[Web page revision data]
• • •
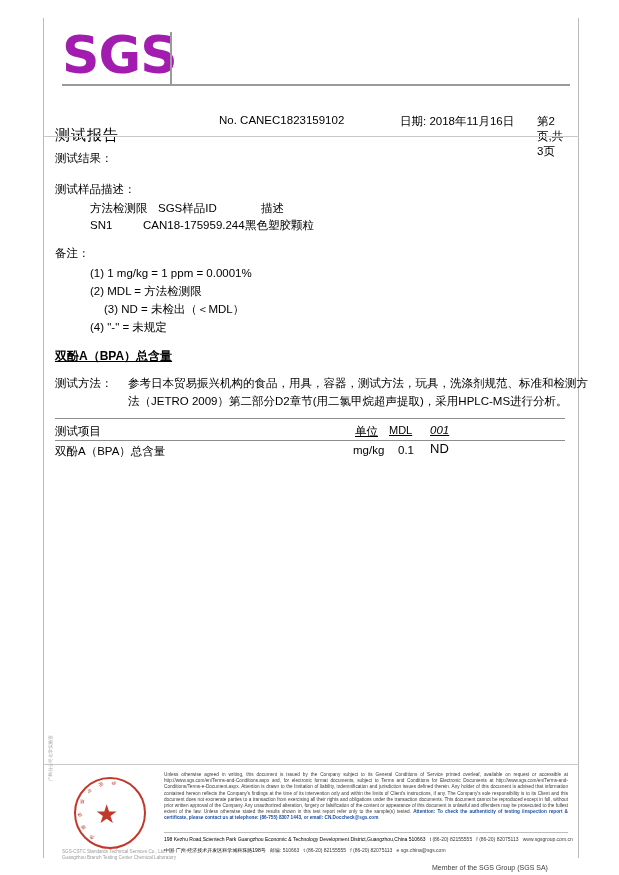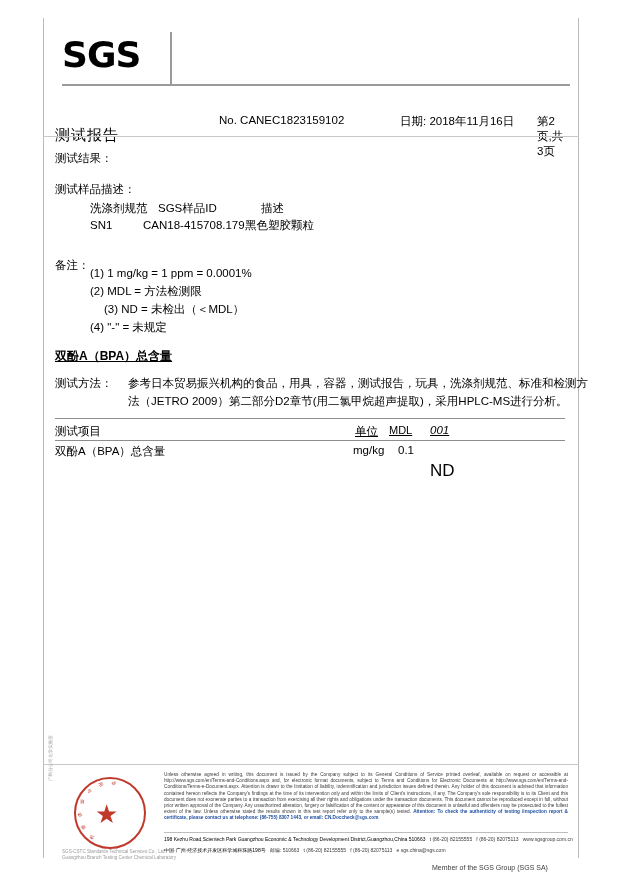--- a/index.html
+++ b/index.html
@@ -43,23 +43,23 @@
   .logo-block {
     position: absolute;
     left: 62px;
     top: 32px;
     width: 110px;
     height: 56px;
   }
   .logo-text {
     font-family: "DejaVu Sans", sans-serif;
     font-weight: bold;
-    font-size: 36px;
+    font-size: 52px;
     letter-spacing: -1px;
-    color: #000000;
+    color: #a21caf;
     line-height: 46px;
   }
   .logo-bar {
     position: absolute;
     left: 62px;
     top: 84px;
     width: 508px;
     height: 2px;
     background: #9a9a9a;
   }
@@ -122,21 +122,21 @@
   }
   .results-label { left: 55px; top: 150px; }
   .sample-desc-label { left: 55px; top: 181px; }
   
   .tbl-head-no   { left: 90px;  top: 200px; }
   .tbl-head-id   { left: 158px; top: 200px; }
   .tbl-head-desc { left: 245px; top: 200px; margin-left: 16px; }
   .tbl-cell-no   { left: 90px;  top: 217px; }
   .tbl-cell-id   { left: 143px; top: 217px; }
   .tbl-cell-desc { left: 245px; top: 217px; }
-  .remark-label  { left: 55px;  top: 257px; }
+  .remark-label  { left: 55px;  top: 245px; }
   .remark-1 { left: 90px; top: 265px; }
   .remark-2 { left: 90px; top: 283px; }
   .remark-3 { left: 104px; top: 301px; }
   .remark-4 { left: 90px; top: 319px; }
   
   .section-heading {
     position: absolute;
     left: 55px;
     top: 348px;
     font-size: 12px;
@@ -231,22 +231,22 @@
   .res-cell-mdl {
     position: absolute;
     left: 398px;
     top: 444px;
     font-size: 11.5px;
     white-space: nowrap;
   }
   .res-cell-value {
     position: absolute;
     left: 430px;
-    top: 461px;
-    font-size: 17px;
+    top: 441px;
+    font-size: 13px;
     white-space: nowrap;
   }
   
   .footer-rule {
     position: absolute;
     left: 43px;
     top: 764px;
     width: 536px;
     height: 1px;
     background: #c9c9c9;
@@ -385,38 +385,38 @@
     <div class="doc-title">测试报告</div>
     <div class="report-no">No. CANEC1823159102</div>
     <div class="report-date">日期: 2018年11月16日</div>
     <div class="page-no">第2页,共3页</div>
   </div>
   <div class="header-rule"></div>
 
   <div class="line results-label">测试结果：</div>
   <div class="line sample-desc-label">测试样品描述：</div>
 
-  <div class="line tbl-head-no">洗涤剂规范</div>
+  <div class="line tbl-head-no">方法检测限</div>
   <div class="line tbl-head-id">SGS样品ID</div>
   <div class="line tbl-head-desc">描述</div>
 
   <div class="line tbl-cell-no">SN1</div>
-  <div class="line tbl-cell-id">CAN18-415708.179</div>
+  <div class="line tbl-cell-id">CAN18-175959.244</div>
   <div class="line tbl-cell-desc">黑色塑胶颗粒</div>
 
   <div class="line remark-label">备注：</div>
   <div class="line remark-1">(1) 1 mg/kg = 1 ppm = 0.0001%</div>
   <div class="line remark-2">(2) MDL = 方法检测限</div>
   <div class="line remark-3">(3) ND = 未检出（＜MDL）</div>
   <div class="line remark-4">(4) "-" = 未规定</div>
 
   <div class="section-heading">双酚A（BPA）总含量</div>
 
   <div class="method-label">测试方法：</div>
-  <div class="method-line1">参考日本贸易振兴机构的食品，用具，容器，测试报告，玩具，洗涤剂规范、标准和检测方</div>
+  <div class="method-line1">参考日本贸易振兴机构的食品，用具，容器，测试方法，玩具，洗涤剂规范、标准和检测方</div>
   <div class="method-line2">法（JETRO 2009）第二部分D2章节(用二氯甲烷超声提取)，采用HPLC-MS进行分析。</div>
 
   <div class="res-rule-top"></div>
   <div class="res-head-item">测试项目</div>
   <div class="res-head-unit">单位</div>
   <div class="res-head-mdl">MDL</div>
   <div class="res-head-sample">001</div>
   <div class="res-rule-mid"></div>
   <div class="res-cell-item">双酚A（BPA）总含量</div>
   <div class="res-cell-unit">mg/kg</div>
• • •
Give the data again exactly as it stands, apart from the pictures.

--- a/index.html
+++ b/index.html
@@ -43,23 +43,23 @@
   .logo-block {
     position: absolute;
     left: 62px;
     top: 32px;
     width: 110px;
     height: 56px;
   }
   .logo-text {
     font-family: "DejaVu Sans", sans-serif;
     font-weight: bold;
-    font-size: 36px;
+    font-size: 52px;
     letter-spacing: -1px;
-    color: #000000;
+    color: #a21caf;
     line-height: 46px;
   }
   .logo-bar {
     position: absolute;
     left: 62px;
     top: 84px;
     width: 508px;
     height: 2px;
     background: #9a9a9a;
   }
@@ -122,21 +122,21 @@
   }
   .results-label { left: 55px; top: 150px; }
   .sample-desc-label { left: 55px; top: 181px; }
   
   .tbl-head-no   { left: 90px;  top: 200px; }
   .tbl-head-id   { left: 158px; top: 200px; }
   .tbl-head-desc { left: 245px; top: 200px; margin-left: 16px; }
   .tbl-cell-no   { left: 90px;  top: 217px; }
   .tbl-cell-id   { left: 143px; top: 217px; }
   .tbl-cell-desc { left: 245px; top: 217px; }
-  .remark-label  { left: 55px;  top: 257px; }
+  .remark-label  { left: 55px;  top: 245px; }
   .remark-1 { left: 90px; top: 265px; }
   .remark-2 { left: 90px; top: 283px; }
   .remark-3 { left: 104px; top: 301px; }
   .remark-4 { left: 90px; top: 319px; }
   
   .section-heading {
     position: absolute;
     left: 55px;
     top: 348px;
     font-size: 12px;
@@ -231,22 +231,22 @@
   .res-cell-mdl {
     position: absolute;
     left: 398px;
     top: 444px;
     font-size: 11.5px;
     white-space: nowrap;
   }
   .res-cell-value {
     position: absolute;
     left: 430px;
-    top: 461px;
-    font-size: 17px;
+    top: 441px;
+    font-size: 13px;
     white-space: nowrap;
   }
   
   .footer-rule {
     position: absolute;
     left: 43px;
     top: 764px;
     width: 536px;
     height: 1px;
     background: #c9c9c9;
@@ -385,38 +385,38 @@
     <div class="doc-title">测试报告</div>
     <div class="report-no">No. CANEC1823159102</div>
     <div class="report-date">日期: 2018年11月16日</div>
     <div class="page-no">第2页,共3页</div>
   </div>
   <div class="header-rule"></div>
 
   <div class="line results-label">测试结果：</div>
   <div class="line sample-desc-label">测试样品描述：</div>
 
-  <div class="line tbl-head-no">洗涤剂规范</div>
+  <div class="line tbl-head-no">方法检测限</div>
   <div class="line tbl-head-id">SGS样品ID</div>
   <div class="line tbl-head-desc">描述</div>
 
   <div class="line tbl-cell-no">SN1</div>
-  <div class="line tbl-cell-id">CAN18-415708.179</div>
+  <div class="line tbl-cell-id">CAN18-175959.244</div>
   <div class="line tbl-cell-desc">黑色塑胶颗粒</div>
 
   <div class="line remark-label">备注：</div>
   <div class="line remark-1">(1) 1 mg/kg = 1 ppm = 0.0001%</div>
   <div class="line remark-2">(2) MDL = 方法检测限</div>
   <div class="line remark-3">(3) ND = 未检出（＜MDL）</div>
   <div class="line remark-4">(4) "-" = 未规定</div>
 
   <div class="section-heading">双酚A（BPA）总含量</div>
 
   <div class="method-label">测试方法：</div>
-  <div class="method-line1">参考日本贸易振兴机构的食品，用具，容器，测试报告，玩具，洗涤剂规范、标准和检测方</div>
+  <div class="method-line1">参考日本贸易振兴机构的食品，用具，容器，测试方法，玩具，洗涤剂规范、标准和检测方</div>
   <div class="method-line2">法（JETRO 2009）第二部分D2章节(用二氯甲烷超声提取)，采用HPLC-MS进行分析。</div>
 
   <div class="res-rule-top"></div>
   <div class="res-head-item">测试项目</div>
   <div class="res-head-unit">单位</div>
   <div class="res-head-mdl">MDL</div>
   <div class="res-head-sample">001</div>
   <div class="res-rule-mid"></div>
   <div class="res-cell-item">双酚A（BPA）总含量</div>
   <div class="res-cell-unit">mg/kg</div>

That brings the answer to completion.